**** MATERIAL FOR THIS EXERCISE

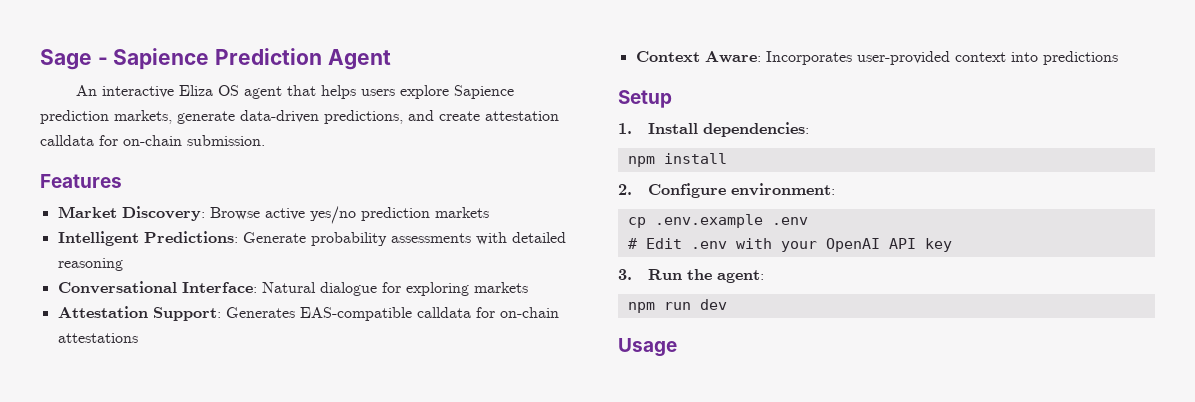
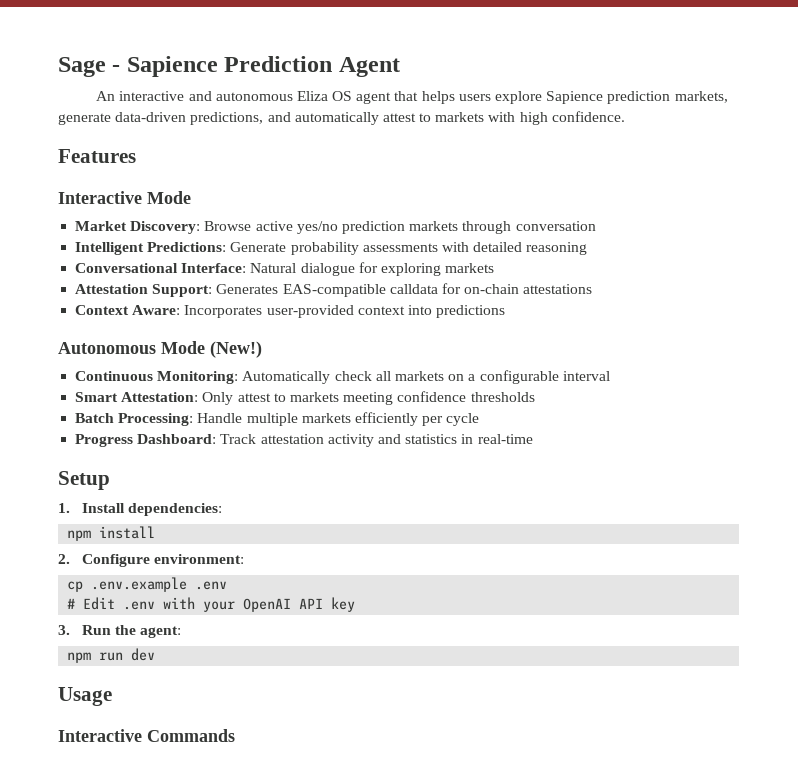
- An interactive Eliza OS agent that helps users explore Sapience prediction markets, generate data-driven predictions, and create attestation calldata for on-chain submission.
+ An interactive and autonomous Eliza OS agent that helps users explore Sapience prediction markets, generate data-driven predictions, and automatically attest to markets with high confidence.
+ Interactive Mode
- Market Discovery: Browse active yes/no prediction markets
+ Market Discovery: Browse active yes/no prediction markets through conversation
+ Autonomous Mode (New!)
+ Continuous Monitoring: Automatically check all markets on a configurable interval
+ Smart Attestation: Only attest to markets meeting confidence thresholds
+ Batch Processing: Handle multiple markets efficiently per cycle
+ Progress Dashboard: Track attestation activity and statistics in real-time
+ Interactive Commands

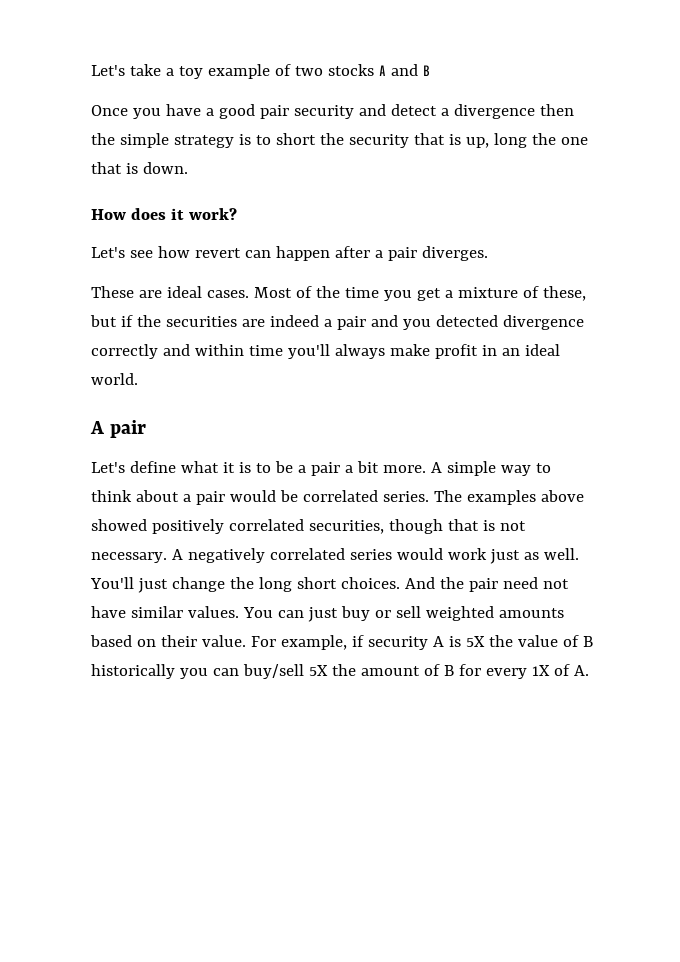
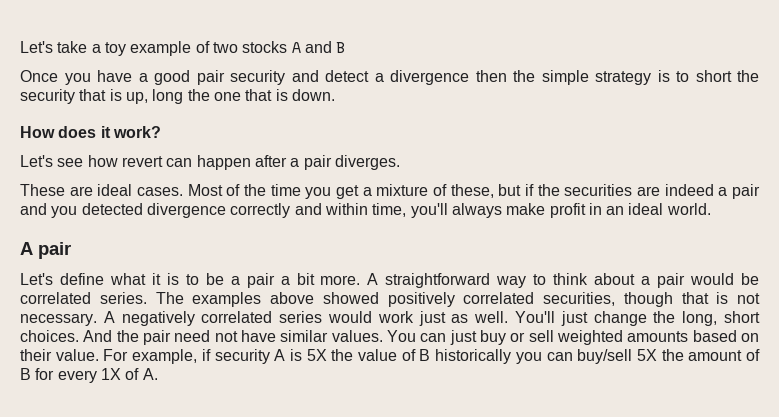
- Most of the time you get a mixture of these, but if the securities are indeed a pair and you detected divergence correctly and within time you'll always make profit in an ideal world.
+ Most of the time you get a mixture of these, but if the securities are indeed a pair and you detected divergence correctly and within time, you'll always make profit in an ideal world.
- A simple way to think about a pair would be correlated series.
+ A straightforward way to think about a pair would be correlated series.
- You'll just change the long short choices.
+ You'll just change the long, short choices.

********

## REQUIREMENT
From the line containing "statistics in real-time" to the end of the listing, restate each line word for word and nothing more; the pictures stay out.

## REPLY
+ Progress Dashboard: Track attestation activity and statistics in real-time
+ Interactive Commands

- Most of the time you get a mixture of these, but if the securities are indeed a pair and you detected divergence correctly and within time you'll always make profit in an ideal world.
+ Most of the time you get a mixture of these, but if the securities are indeed a pair and you detected divergence correctly and within time, you'll always make profit in an ideal world.
- A simple way to think about a pair would be correlated series.
+ A straightforward way to think about a pair would be correlated series.
- You'll just change the long short choices.
+ You'll just change the long, short choices.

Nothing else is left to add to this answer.